Diamond contact lenses for Goddess Mahalaxmi!

February 24, 2012 03:19
Diamond contact lenses for Goddess Mahalaxmi!

As thousands of devotees who had a regular darshan of Goddess Mahalaxmi in the beginning of this week, So at the time of darshan the devotees had noticed an astonishing shine in the eyes of Goddess Mahalaxmi infact theres a difference in the eyes of her from what the devotees familiarized too.

So later on the devotees eyes were puffed out as they came to know that the Goddess Mahalaxmi was wearing diamond-studded contact lenses, which was donated by an eye surgeon named as Chandrashekhar Chavan who hailed from Kolhapur but currenly living in Mumbai.

Padmaja Tivale who is a member-trustee of the Shri Mahalaxmi Kolhapur Devasthan Management Committee said that, Infact the contact lenses were made of small shinning diamonds and which is worth of Rs.80,000.As Chandrashekhar Chavan donated this diamond-studded contact lenses to seek Goddess Mahalaxmi blessings for a a new eye technique which has been developed by him that he is hoping to unconcealed.
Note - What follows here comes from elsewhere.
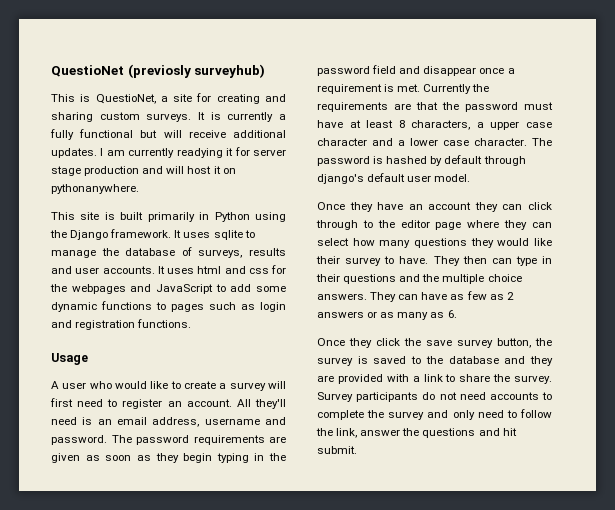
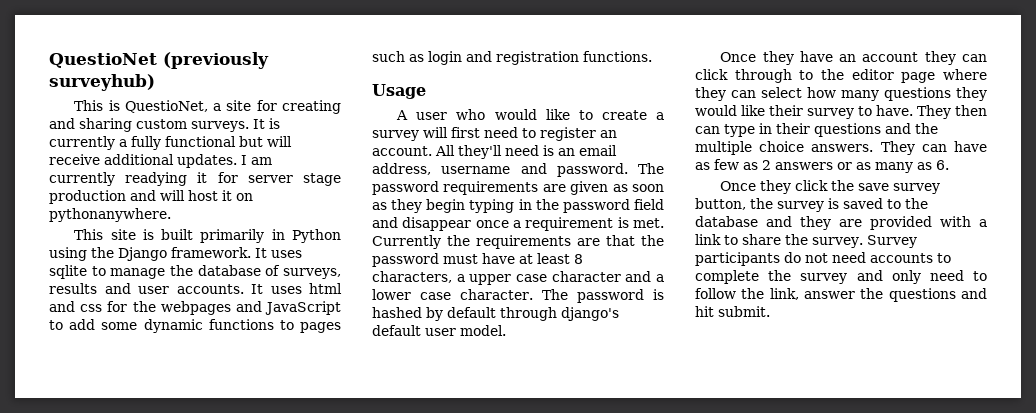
[127,64,191,78] (previosly -> [163,52,269,69] (previously

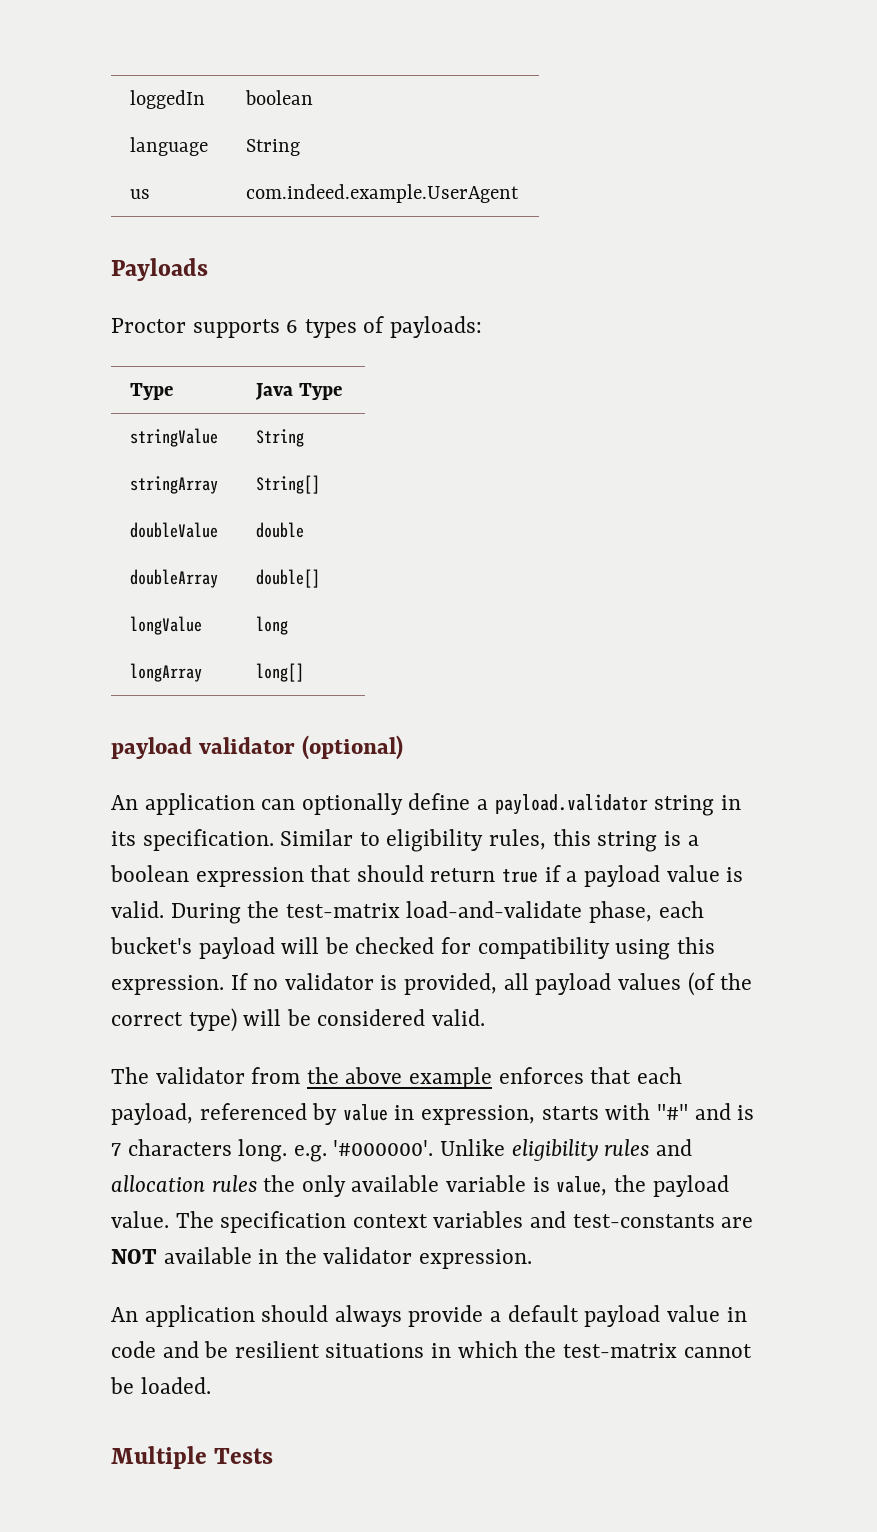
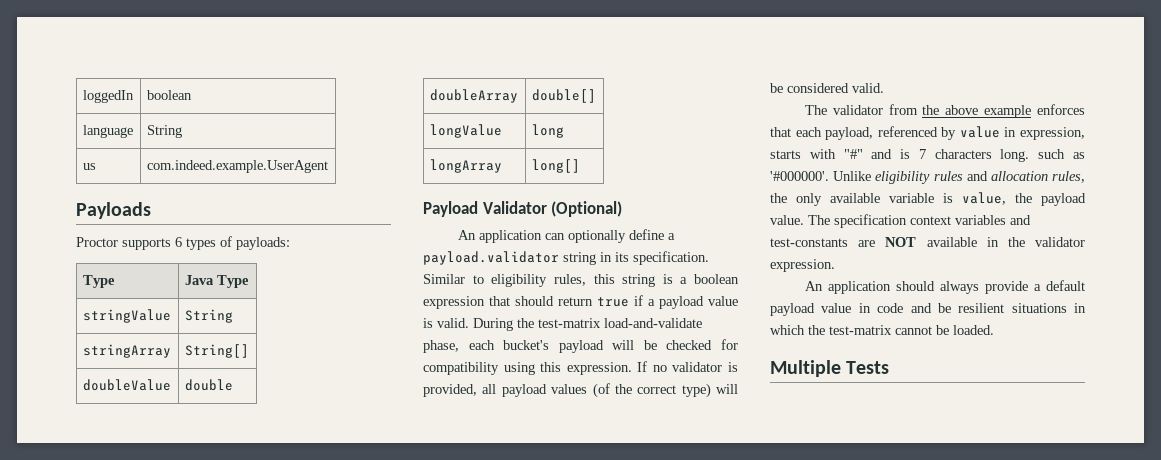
[111,735,403,760] payload validator (optional) -> [423,201,623,217] Payload Validator (Optional)
[293,1145,327,1162] e.g. -> [1038,149,1085,159] such as
[211,1175,257,1192] rules -> [1052,171,1085,183] rules,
Tivale said, It was Chavan's wish and desire to donate the diamond contact lenses and we cannot stop any devotee; so we respected his sentiments. However, on account of objections from some quarters, now we shall not display the contact lenses at regular darshans.

Considered to be over 5,000 years old, the 40-kg idol of Goddess Mahalaxmi here is made of gemstone and is studded with precious stones.

But controversy has erupted among devotees and media which has questioned the limits to which various temples and other religious places can go while accepting devotees' donations, however expensive they may be.

"When devotees visit a temple, they expect divine radiance from the eyes of the goddess, not the shine emanated by diamonds," fumed Jayshree Khadilkar-Pande, a prominent Marathi journalist who has strongly criticised Goddess Mahalaxmi's new 'look'.

Khadilkar-Pande said the diamond contact lenses actually block the goddess' divine energies believed to pass through her eyes on to the devotees.

However, temple priest Ajit Thanedar defended the move, saying it added to the beauty of Goddess Mahalaxmi's idol like the other jewels adorning her.

"Moreover, the diamond contact lenses are temporarily stuck to the eyes of the goddess and later easily removed without damaging it (the idol) in any manner," he claimed in a television statement.

He argued that just as the precious jewels and other holy articles of the idol are regularly changed, even the diamond contact lenses are a part of her belongings and the decision was taken unanimously by the temple managing committee.

Later, Thanedar conceded that following objections from some devotees, it has been decided to display the diamond contact lenses only in the presence of the donor and not on any other occasion.

The issue has triggered a debate among Goddess Mahalaxmi's devotees in the state, with many questioning the propriety of various temple trusts accepting whimsical donations simply to fill up their coffers.

"Tomorrow, if somebody offers sunglasses or a mobile phone, will the trusts accept it? Even if it is in the name of devotion or fulfilment of some wishes, the trusts must exercise wisdom before accepting any kind of donation which could hurt the sentiments of devotees," an angry Megha Patil of Thane, who happened to visit the Kolhapur temple last week.

Resting on a stone platform, and facing the west direction, the Mahalaxmi statue has four arms - the lower right hand displays a matulinga fruit, above that a large mace called kaumodak, and in the left lower hand is shown a bowl or panpatra and above that a shield or khetaka.

Goddess Mahalaxmi's crown comprises a cobra-hood with a Shiv ling and a Yoni around it, with a lion standing behind her - all evidence of her divine 'shakti.'

Listed among the 108 sites where 'shakti' is manifested, the Goddess Mahalaxmi Temple of Kolhapur is one of the Shakti Peetha in Maharashtra and one of the six sites of 'shakti.'

In what devotees consider a celestial phenomenon, a small window on the western wall allows the rays of the setting sun to fall on the face of the idol only thrice in a year - November, December and January - according to Tivale.

Tivale said "As lakhs of devotees who crowded the temple for a brief look of the attractive image of Goddess Mahalaxmi bathing in the golden rays of the setting sun, which was a wonderful view.